### PROBLEM DESCRIPTION
The word "reconstructed" marks the lines to report; pull each of them from the listing.

### SUPPLIED ENTRIES

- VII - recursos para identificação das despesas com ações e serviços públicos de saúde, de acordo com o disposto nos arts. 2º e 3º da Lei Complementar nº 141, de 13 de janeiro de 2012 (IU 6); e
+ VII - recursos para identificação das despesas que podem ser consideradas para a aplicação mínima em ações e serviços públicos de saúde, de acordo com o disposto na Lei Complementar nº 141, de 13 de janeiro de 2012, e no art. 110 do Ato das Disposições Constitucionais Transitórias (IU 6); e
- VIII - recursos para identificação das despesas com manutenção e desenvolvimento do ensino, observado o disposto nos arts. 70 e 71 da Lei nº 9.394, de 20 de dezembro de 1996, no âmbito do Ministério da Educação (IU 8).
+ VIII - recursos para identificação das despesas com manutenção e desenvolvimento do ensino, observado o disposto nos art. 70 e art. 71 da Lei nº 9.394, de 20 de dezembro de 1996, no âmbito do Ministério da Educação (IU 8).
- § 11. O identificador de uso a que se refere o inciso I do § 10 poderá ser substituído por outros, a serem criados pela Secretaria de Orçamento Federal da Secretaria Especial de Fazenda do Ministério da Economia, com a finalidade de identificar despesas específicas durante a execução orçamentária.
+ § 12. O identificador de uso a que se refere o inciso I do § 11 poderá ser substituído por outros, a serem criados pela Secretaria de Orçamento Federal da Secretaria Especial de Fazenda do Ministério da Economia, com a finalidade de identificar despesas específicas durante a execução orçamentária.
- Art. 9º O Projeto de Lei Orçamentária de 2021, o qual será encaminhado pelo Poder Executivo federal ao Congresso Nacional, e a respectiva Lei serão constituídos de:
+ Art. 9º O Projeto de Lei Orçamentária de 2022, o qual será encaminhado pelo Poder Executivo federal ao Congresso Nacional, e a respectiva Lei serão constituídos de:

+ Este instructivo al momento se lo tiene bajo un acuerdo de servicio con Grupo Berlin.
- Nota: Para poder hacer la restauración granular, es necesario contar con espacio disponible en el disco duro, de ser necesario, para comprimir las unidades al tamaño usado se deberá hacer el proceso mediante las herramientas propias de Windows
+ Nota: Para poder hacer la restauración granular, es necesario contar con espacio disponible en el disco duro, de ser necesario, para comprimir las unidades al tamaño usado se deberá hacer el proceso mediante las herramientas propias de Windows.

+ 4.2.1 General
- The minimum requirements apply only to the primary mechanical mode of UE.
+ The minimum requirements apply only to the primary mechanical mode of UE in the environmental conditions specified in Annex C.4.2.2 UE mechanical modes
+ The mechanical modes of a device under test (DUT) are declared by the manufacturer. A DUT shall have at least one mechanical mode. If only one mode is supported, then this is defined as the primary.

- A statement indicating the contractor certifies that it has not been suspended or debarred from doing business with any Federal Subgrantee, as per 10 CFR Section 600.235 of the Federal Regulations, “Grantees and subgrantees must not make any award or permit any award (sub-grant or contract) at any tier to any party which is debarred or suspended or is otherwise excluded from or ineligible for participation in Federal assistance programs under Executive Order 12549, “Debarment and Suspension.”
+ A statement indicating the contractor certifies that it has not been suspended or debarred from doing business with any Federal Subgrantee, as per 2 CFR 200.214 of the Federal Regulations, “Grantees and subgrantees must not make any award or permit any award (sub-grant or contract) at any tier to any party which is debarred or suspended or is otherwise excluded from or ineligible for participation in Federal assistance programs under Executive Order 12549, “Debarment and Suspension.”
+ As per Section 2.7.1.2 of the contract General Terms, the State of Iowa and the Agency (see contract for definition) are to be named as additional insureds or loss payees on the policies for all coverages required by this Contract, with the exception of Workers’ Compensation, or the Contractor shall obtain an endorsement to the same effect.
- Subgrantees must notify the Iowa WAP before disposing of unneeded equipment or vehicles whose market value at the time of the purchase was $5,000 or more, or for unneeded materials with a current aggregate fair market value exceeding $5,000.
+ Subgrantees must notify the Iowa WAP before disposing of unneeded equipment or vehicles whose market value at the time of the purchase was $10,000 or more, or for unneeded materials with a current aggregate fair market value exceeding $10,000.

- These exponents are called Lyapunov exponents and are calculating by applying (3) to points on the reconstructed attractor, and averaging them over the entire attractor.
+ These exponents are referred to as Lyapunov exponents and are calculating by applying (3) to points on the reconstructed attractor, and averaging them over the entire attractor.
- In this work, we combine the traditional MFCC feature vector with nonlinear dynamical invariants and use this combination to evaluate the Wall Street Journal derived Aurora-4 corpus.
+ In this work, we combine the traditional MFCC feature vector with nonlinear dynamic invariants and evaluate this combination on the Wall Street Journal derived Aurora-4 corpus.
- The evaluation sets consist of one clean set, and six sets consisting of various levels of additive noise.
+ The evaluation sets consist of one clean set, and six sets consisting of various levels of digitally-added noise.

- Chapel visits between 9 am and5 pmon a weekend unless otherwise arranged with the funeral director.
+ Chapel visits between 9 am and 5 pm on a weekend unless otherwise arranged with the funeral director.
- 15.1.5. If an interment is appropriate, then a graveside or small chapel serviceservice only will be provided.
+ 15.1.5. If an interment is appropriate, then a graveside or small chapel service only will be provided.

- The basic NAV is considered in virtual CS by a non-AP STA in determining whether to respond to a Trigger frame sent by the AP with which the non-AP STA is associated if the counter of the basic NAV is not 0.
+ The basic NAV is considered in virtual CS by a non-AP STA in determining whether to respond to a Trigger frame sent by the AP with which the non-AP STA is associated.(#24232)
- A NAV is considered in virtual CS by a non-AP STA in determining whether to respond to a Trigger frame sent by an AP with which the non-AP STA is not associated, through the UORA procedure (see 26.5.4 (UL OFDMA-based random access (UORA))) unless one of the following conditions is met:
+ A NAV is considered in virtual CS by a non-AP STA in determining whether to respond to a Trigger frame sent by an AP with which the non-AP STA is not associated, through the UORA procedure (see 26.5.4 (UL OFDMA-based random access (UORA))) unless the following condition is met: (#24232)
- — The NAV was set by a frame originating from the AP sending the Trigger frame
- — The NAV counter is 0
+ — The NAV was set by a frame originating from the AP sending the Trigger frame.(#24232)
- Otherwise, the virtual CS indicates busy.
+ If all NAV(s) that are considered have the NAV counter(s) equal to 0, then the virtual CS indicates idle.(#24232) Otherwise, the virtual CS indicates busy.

### RESPONSE BELOW
- These exponents are called Lyapunov exponents and are calculating by applying (3) to points on the reconstructed attractor, and averaging them over the entire attractor.
+ These exponents are referred to as Lyapunov exponents and are calculating by applying (3) to points on the reconstructed attractor, and averaging them over the entire attractor.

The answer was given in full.